The strike called by Germany's UFO flight attendants' union started at 2300 GMT on Wednesday and was to last until 2300 GMT on Friday.
Lufthansa said it had scrapped 700 flights on Thursday and some 600 the following day, warning that "around 180,000 passengers will be affected" across Germany.
The UFO union argued that the stoppage was necessary because negotiations with Lufthansa bosses were deadlocked.
But it accepted a surprise olive branch offered by Lufthansa CEO Carsten Spohr on Thursday, and agreed to preliminary talks over the weekend.
The current strike would carry on as planned "but would not for now be expanded", UFO said on its website.
Lufthansa said it regretted the inconvenience to passengers and stressed that it was working "to minimise the impact of this massive strike on our customers".
The carrier was running an alternative flight schedule where possible, and said passengers could rebook their journeys for free or swap their flights for train tickets.
Knut Kress, a passenger at a quieter than usual Munich airport, voiced support for the flight attendants.
"It's good that there are still unions defending something," he told AFP. But 48 hours "is a long time", he added.
Fellow traveller Birgit Kellner complained about the lack of notice for passengers.
"They should inform passengers a little earlier, not just two days before."
The walkout is UFO's biggest call to action since a week-long strike in 2015 hit Lufthansa with mass cancellations.

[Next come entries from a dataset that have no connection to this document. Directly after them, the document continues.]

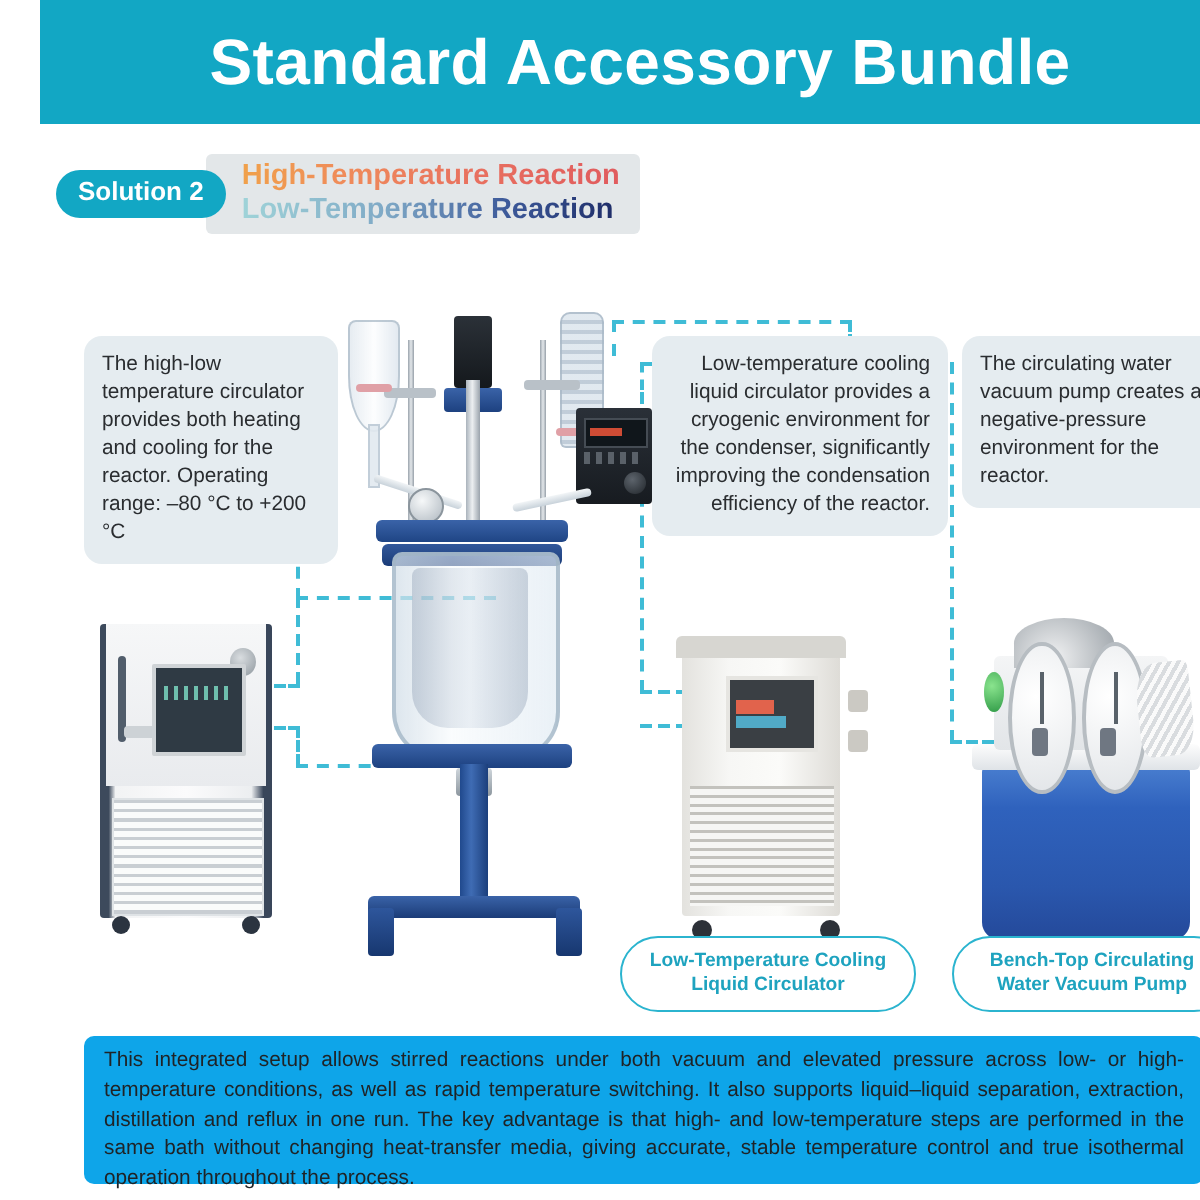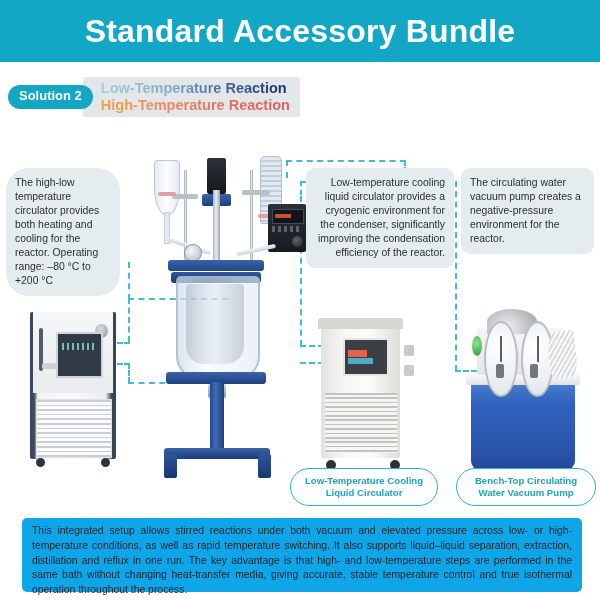--- a/index.html
+++ b/index.html
@@ -8,7 +8,7 @@
     font-family:"Liberation Sans","DejaVu Sans",sans-serif;
     position:relative;
   }
-  .page{position:absolute;inset:0;}
+  .page{position:absolute;inset:0;margin-left:20px;}
 
   
   .header{

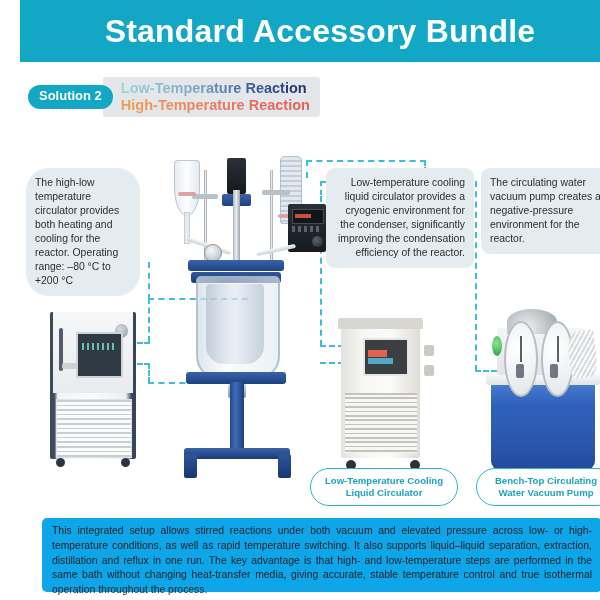--- a/index.html
+++ b/index.html
@@ -173,8 +173,8 @@
   <div class="solution-row">
     <div class="solution-badge">Solution 2</div>
     <div class="reaction-panel">
+      <div class="reaction-line rl-hot">High-Temperature Reaction</div>
       <div class="reaction-line rl-cold">Low-Temperature Reaction</div>
-      <div class="reaction-line rl-hot">High-Temperature Reaction</div>
     </div>
   </div>
 

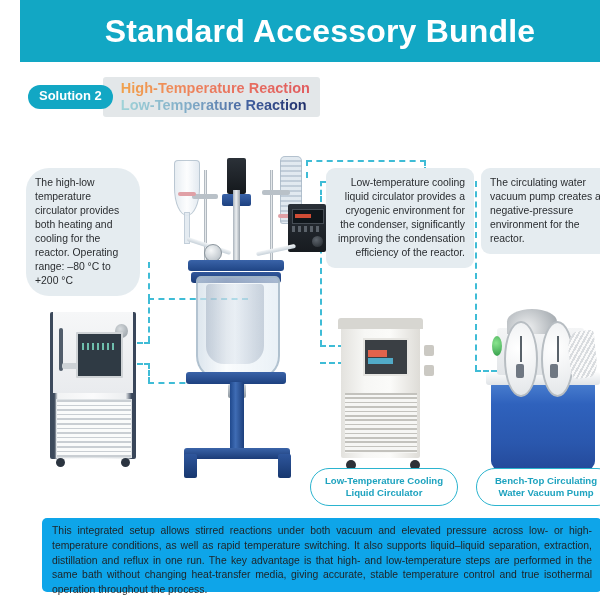--- a/index.html
+++ b/index.html
@@ -47,7 +47,7 @@
     color:#2a2d30;font-size:10.4px;line-height:1.35;padding:8px 9px;
     box-sizing:border-box;
   }
-  #callout-left  {left:6px;  top:168px; width:114px;border-radius:23px;}
+  #callout-left  {left:22px;  top:168px; width:127px;}
   #callout-mid   {left:306px;top:168px; width:148px;text-align:right;}
   #callout-right {left:461px;top:168px; width:133px;}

It is also seen as a test of strength for the union, weakened by months of infighting that have left Lufthansa questioning its right to speak for cabin crew.

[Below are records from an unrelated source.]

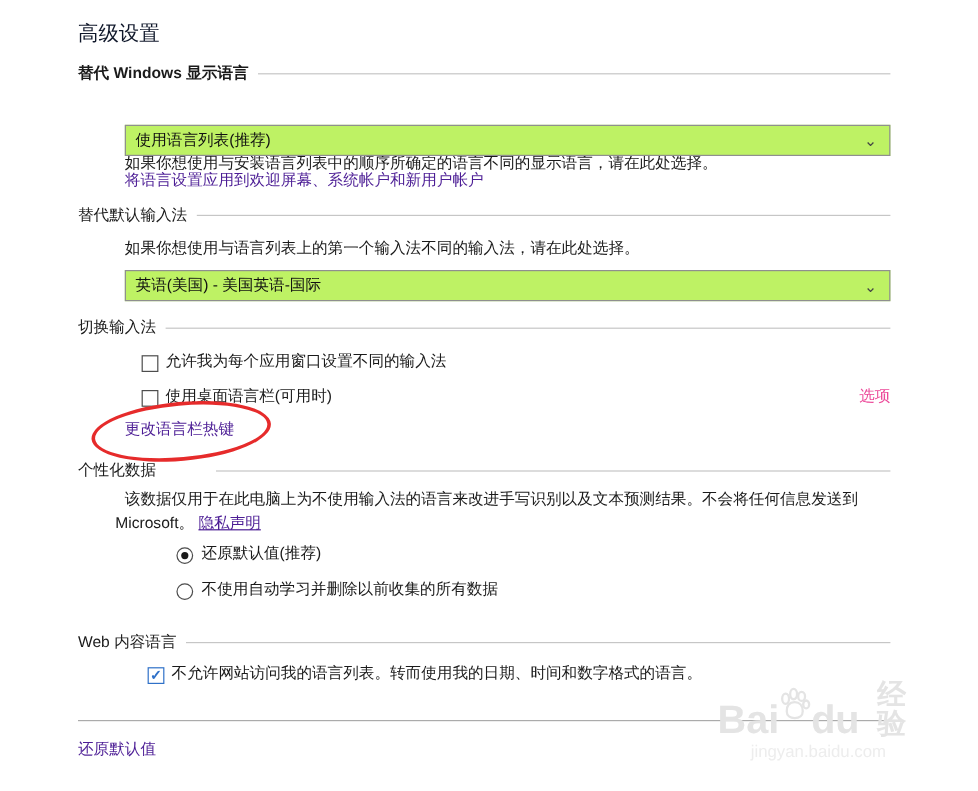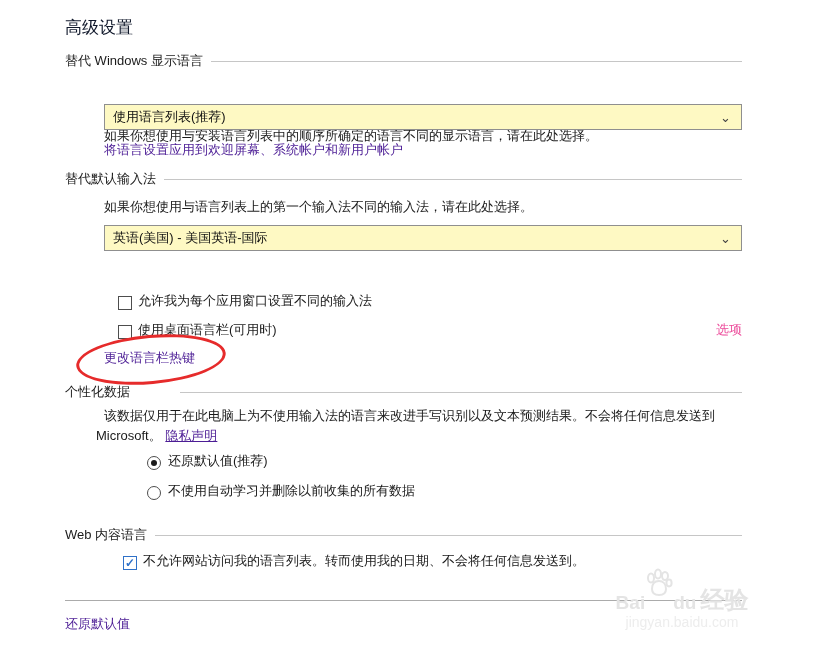--- a/index.html
+++ b/index.html
@@ -101,7 +101,7 @@
 
   <div class="abs page-title" style="top:16px;">高级设置</div>
 
-  <div class="abs sec-header" style="top:52px;">
+  <div class="abs sec-header" style="top:52px;font-weight:bold;">
     <span class="sec-title">替代 Windows 显示语言</span>
     <span class="sec-line"></span>
   </div>

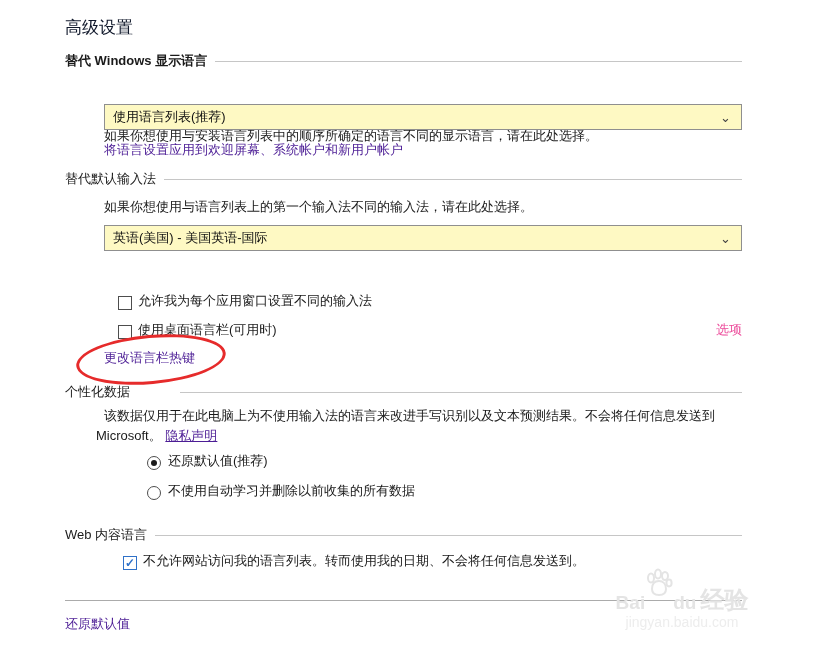--- a/index.html
+++ b/index.html
@@ -25,7 +25,7 @@
 
   .dropdown {
     width: 638px; height: 26px;
-    background: #fef9c3;
+    background: #bef264;
     border: 1px solid #8f8f8f;
     display: flex; align-items: center;
     padding: 0 8px;

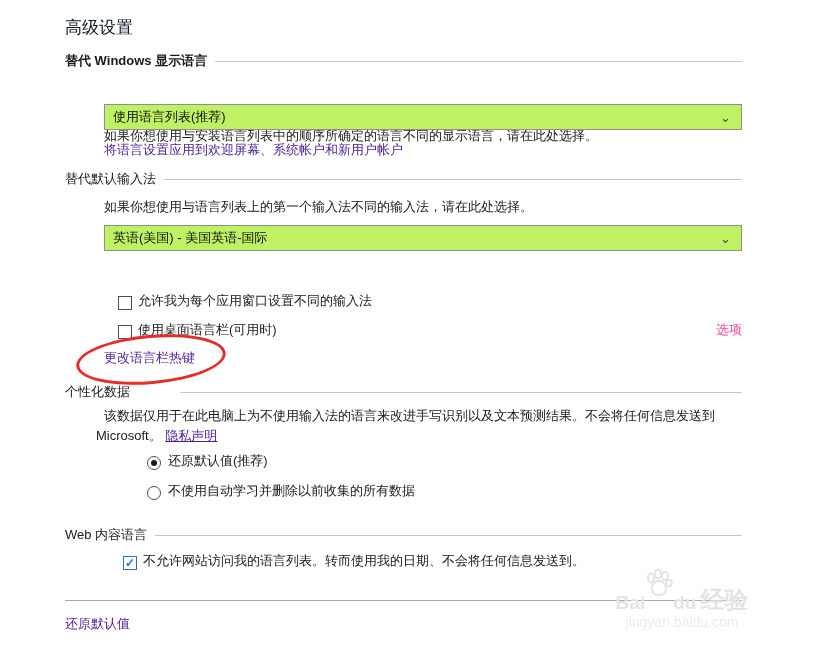--- a/index.html
+++ b/index.html
@@ -124,6 +124,10 @@
     <span class="chevron">⌄</span>
   </div>
 
+  <div class="abs sec-header" style="top:264px;">
+    <span class="sec-title">切换输入法</span>
+    <span class="sec-line"></span>
+  </div>
   <div class="abs check-row" style="top:292px; left:33px;">
     <span class="checkbox"></span>
     <span>允许我为每个应用窗口设置不同的输入法</span>

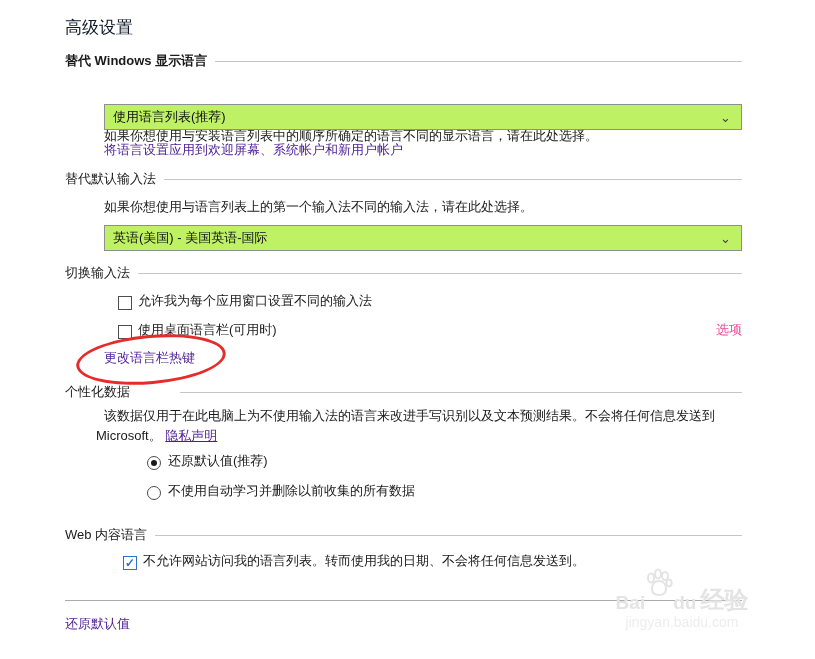--- a/index.html
+++ b/index.html
@@ -167,7 +167,7 @@
   </div>
   <div class="abs check-row" style="top:552px; left:38px;">
     <span class="checkbox checked">✓</span>
-    <span>不允许网站访问我的语言列表。转而使用我的日期、不会将任何信息发送到。</span>
+    <span>不允许网站访问我的语言列表。转而使用我的日期、时间和数字格式的语言。</span>
   </div>
 
   <div class="abs full-rule" style="top:600px;"></div>

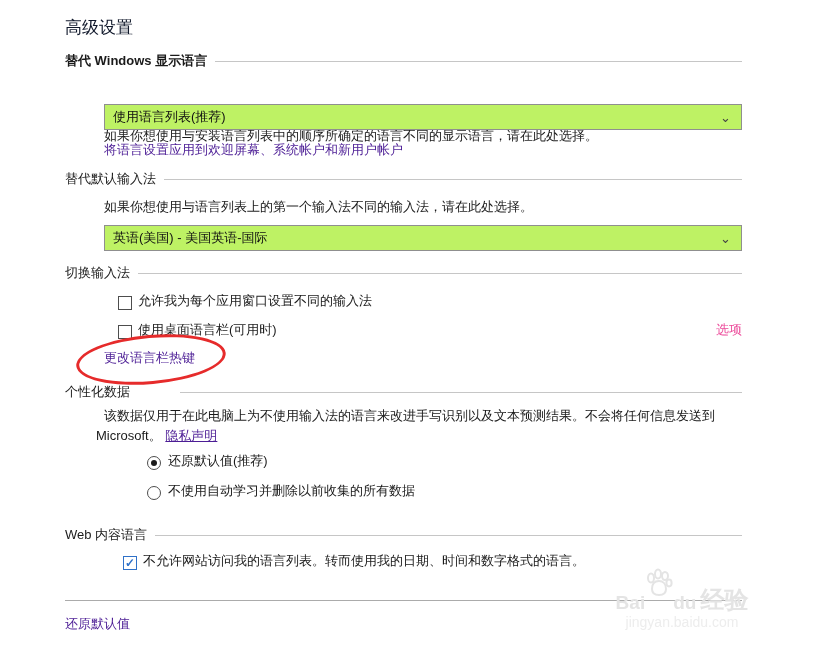--- a/index.html
+++ b/index.html
@@ -89,7 +89,7 @@
     line-height: 1;
   }
   .wm-row { display: flex; align-items: flex-end; justify-content: center; gap: 1px; }
-  .wm-brand { font-size: 19px; font-weight: bold; color: #e4e4e4; letter-spacing: 0px; }
+  .wm-brand { font-size: 33px; font-weight: bold; color: #e4e4e4; letter-spacing: 0px; }
   .wm-cn { font-size: 24px; font-weight: bold; color: #e4e4e4; margin-left: 3px; }
   .wm-paw { margin: 0 -2px 14px -2px; }
   .wm-url { font-size: 14px; color: #ededed; margin-top: 3px; }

Lufthansa's finance chief Ulrik Svensson declined to put a price tag on the strike but said such stoppages typically cost "between 10 and 20 million" euros per day.
The union already staged a day-long warning strike last month at four Lufthansa subsidiary airlines, causing several dozen flights to be axed at Eurowings, Germanwings, SunExpress and Lufthansa CityLine.
But the flagship Lufthansa brand was spared the upheaval after management offered an unexpected two-percent pay rise to avert the strike.
Since then, however, UFO vice-president Daniel Flohr said no progress had been made in talks.
As well as higher pay for cabin crew across the Lufthansa group, UFO is demanding more benefits and easier routes into long-term contracts for temporary workers.
Lufthansa, however, has long argued that UFO no longer has the right to represent its staff following an internal leadership tussle, and has challenged the union's legal status in court.
But CEO Spohr hinted at a shift in position when he told reporters Thursday Lufthansa wanted to try to resolve the existing legal issues with UFO in the weekend meeting, hoping to then start formal arbitration talks.
UFO's internal disputes have cost it support among the Lufthansa group's 21,000 flight attendants, with some members switching to rival unions.
Separately on Thursday, Lufthansa reported a jump in third-quarter net profits but said it was slashing over 700 jobs at its Austrian Airlines subsidiary as the group seeks to trim costs in the face of fierce competition.